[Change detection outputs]

┌──

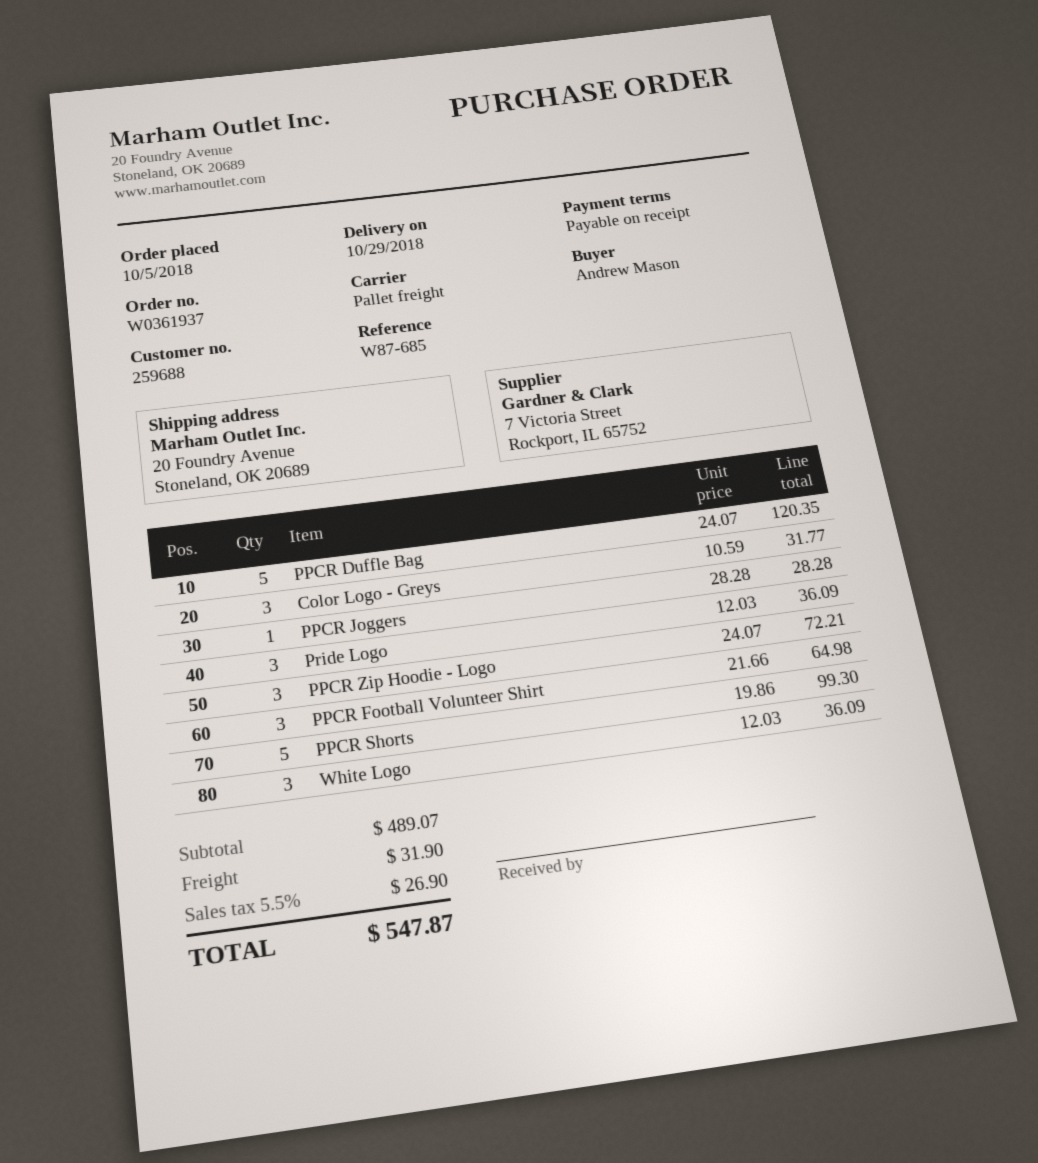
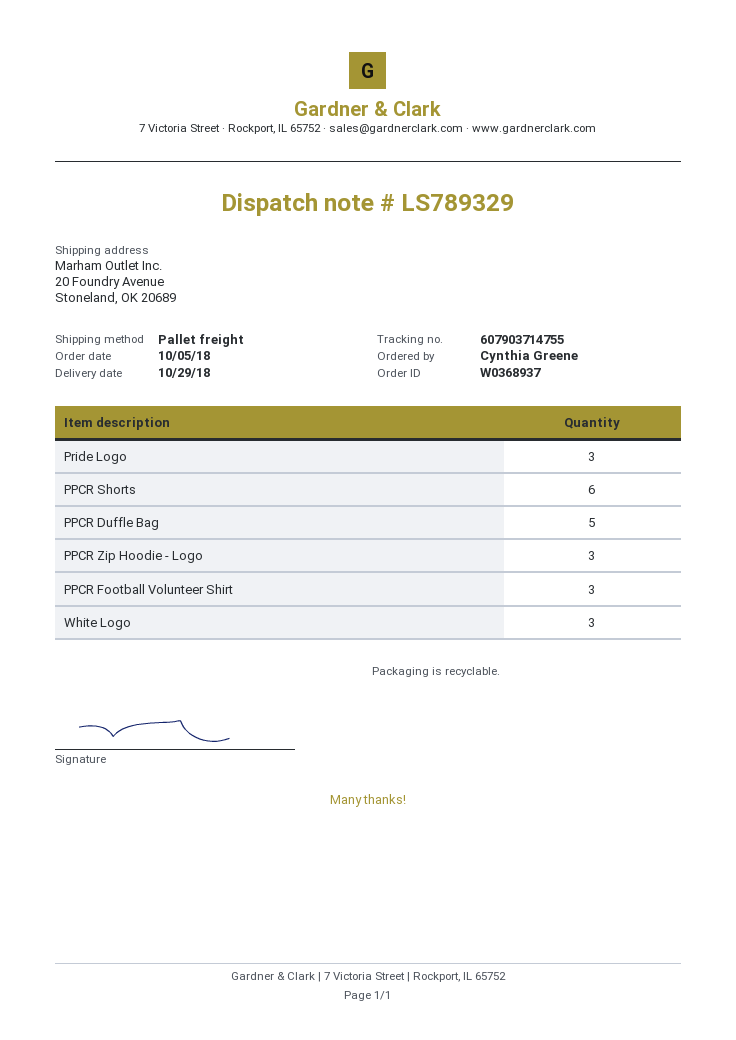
order number: W0361937 -> W0368937
ordered by: Andrew Mason -> Cynthia Greene
Color Logo - Greys: 3 -> none
PPCR Joggers: 1 -> none
PPCR Shorts: 5 -> 6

└──

● **Work order**
Print all data above verbatim, except pictures.

● **Reply to the exercise**
order number: W0361937 -> W0368937
ordered by: Andrew Mason -> Cynthia Greene
Color Logo - Greys: 3 -> none
PPCR Joggers: 1 -> none
PPCR Shorts: 5 -> 6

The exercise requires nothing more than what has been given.